Aug. 14 (Bloomberg) -- MannKind Corp., the drugmaker that has spent at least six years trying to get an inhaled form of insulin on the market, jumped 11 percent after a study showed the product helped diabetics control their disease.
The shares rose 73 cents to $7.59 at 4 p.m. in New York. The stock has more than tripled in the past 12 months.
Afrezza, a powdered form of insulin delivered through an inhaler, was more effective at controlling diabetics’ blood sugar levels when combined with oral diabetes medicines compared to those drugs alone, the Valencia, California-based company said today in a statement. The results are from the last stage of testing required to get U.S. regulatory approval. If cleared for sale, the product would be the only inhaled insulin on the market, potentially replacing injections and pumps.
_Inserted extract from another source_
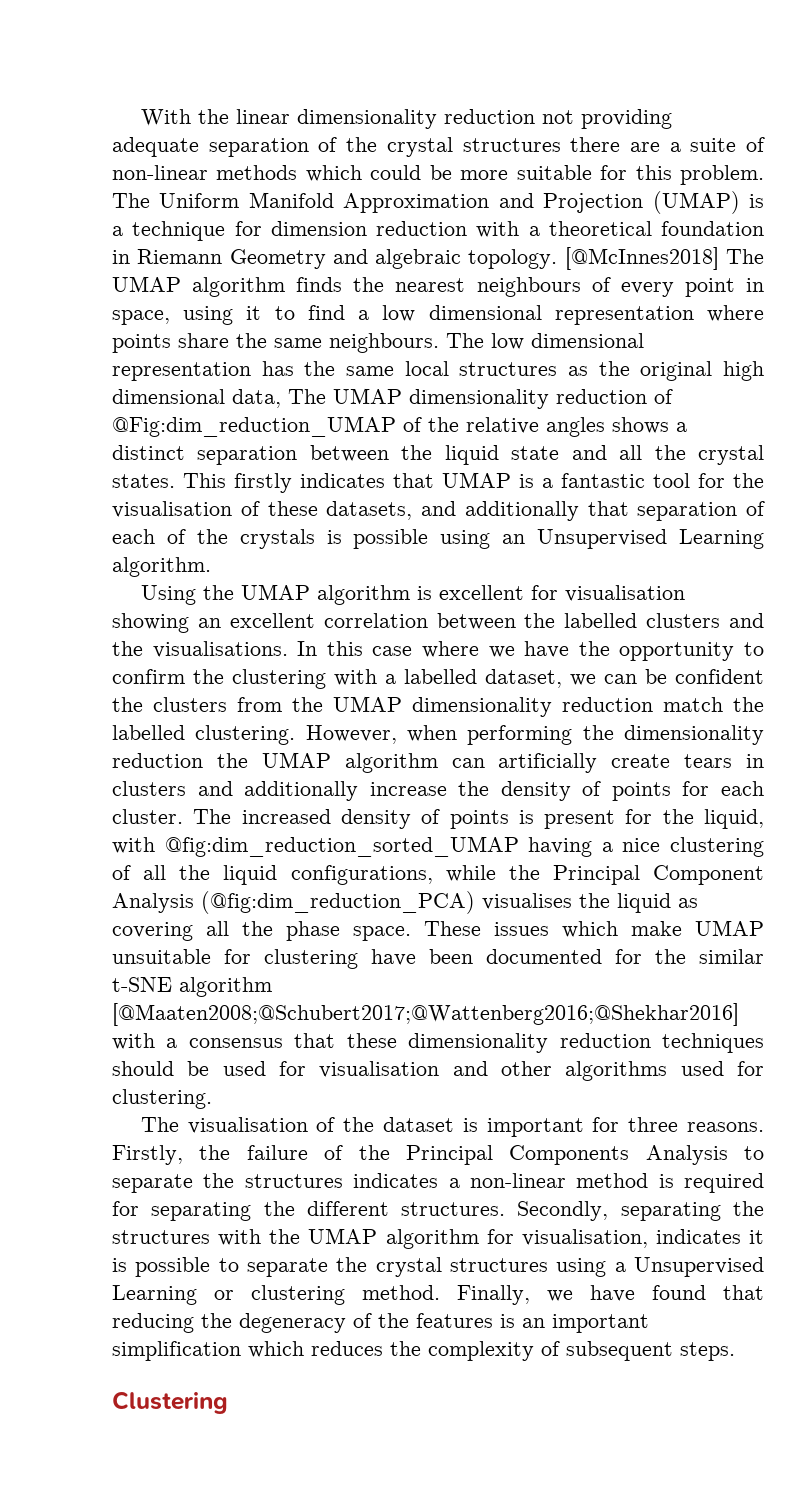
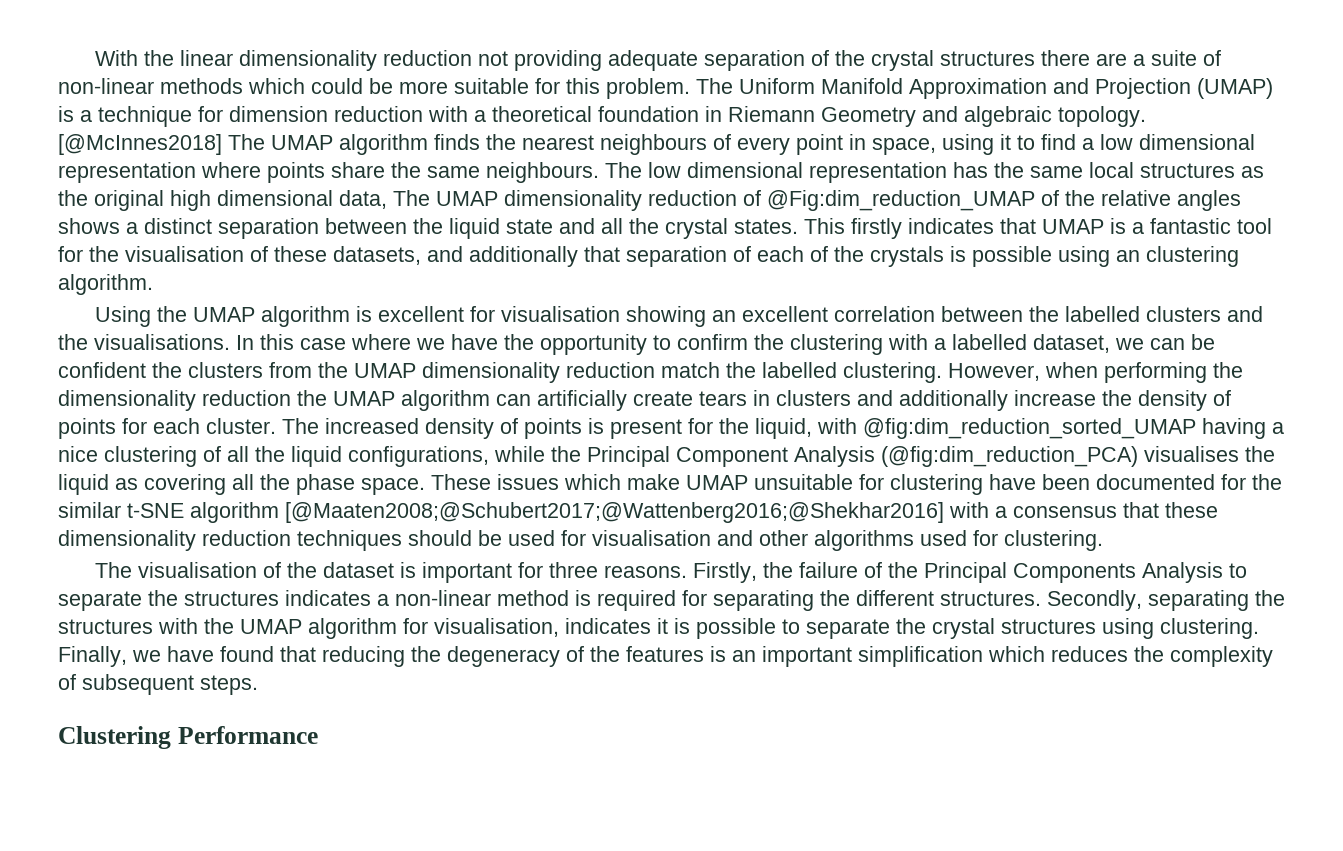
[537,529,765,549] Unsupervised Learning -> [1146,246,1239,267] clustering
[614,1257,764,1277] [112,1285,440,1305] a Unsupervised Learning or clustering method. -> [1160,618,1259,639] clustering.
(228, 1402) none -> [177,726,318,744] Performance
“Based on the results of this study, we believe that Afrezza can be used to improve glycemic control in insulin-naive Type 2 diabetes patients that are not adequately controlled on conventional oral medications -- a potentially large and underserved patient population,” said Alfred Mann, the company’s chief executive officer and the billionaire entrepreneur who founded the company, in the statement.
MannKind has tested Afrezza, its most advanced experimental product, in 56 different clinical trials, according to its website. In 2011, the U.S. Food and Drug Administration stalled introduction of the treatment requesting two new studies after the company changed the device through which the medicine is delivered. Following the decision, the company cut almost half its workforce.